There is a large convergence of most documents on symptom control, in particular on pain. Pain treatment is as important for doctors and for nurses. The importance of an impeccable early symptom assessment before treating is highlighted. There is a different emphasis on the expected results of symptom control in the documents: some of them refer to "freedom" from pain (e.g. WHO I, EAPC II), whereas others are focussed on "managing" (e.g. WHO II, USA ACS, USA AMA) or "alleviating", "easing" and "mitigating" them (e.g. ICN, ESMO, CANADA CHPCA I, USA NHPCO I). Physical pain is mostly considered as a part of a broader condition of suffering, thus accepting the concept of "total pain" as the specific connotation of the terminal patient.

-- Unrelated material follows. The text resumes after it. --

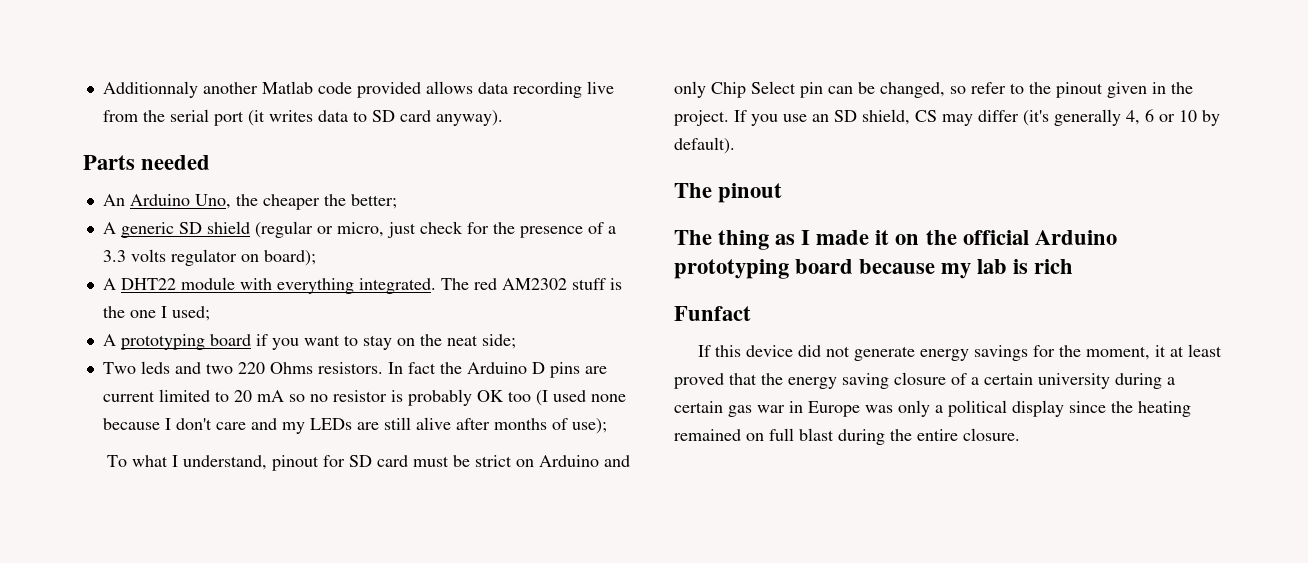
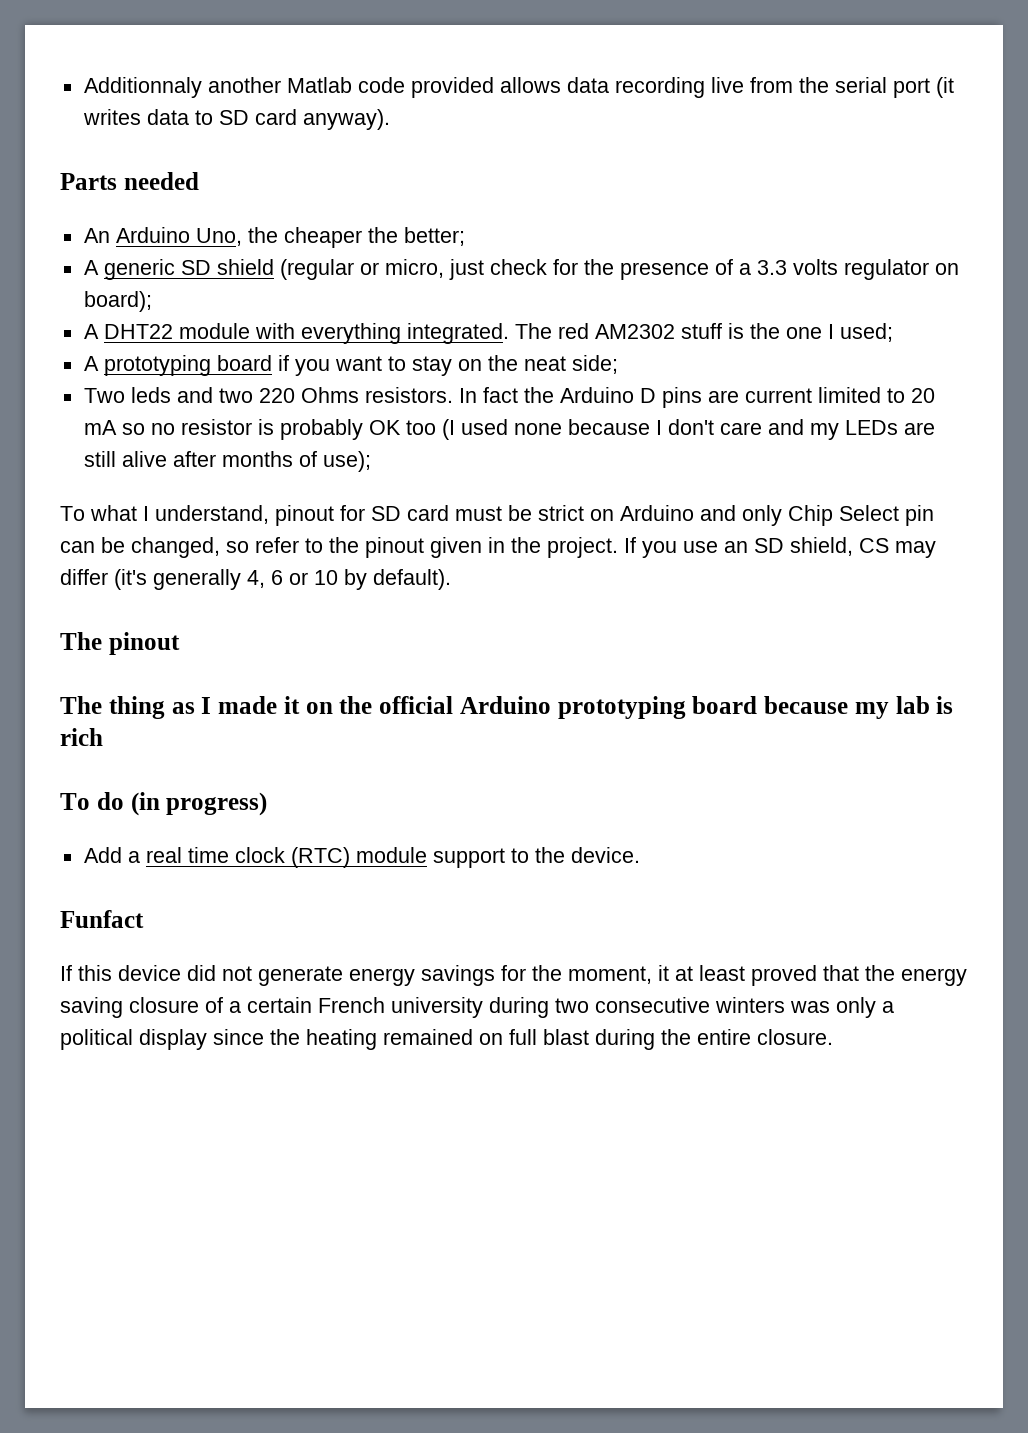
+ To do (in progress)
+ Add a real time clock (RTC) module support to the device.
- If this device did not generate energy savings for the moment, it at least proved that the energy saving closure of a certain university during a certain gas war in Europe was only a political display since the heating remained on full blast during the entire closure.
+ If this device did not generate energy savings for the moment, it at least proved that the energy saving closure of a certain French university during two consecutive winters was only a political display since the heating remained on full blast during the entire closure.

A2 - Control of anxiety and other psychological symptoms (not dying with fear)

Psychological suffering is part of the "total pain" and is, as well as the physical symptoms, an objective of the palliative caring. Some of the documents refer specifically to anxiety and depression (i.e. WHO II, CANADA CHPCA I, USA AGS, USA AMA, USA ASCO I, AUSTRALIA ANZSPM I); others describe it as a broader constellation of discomforts associated with impending death (e.g. WMA I, USA AAHPM IV, USA ONS II). These are frequently linked to spiritual or social problems. Some documents, interestingly, consider the psycho-social dimension as a need (e.g. WHO IV, USA ONS II). This perspective implies the search for strategies of need-satisfaction rather than of symptom "sedation".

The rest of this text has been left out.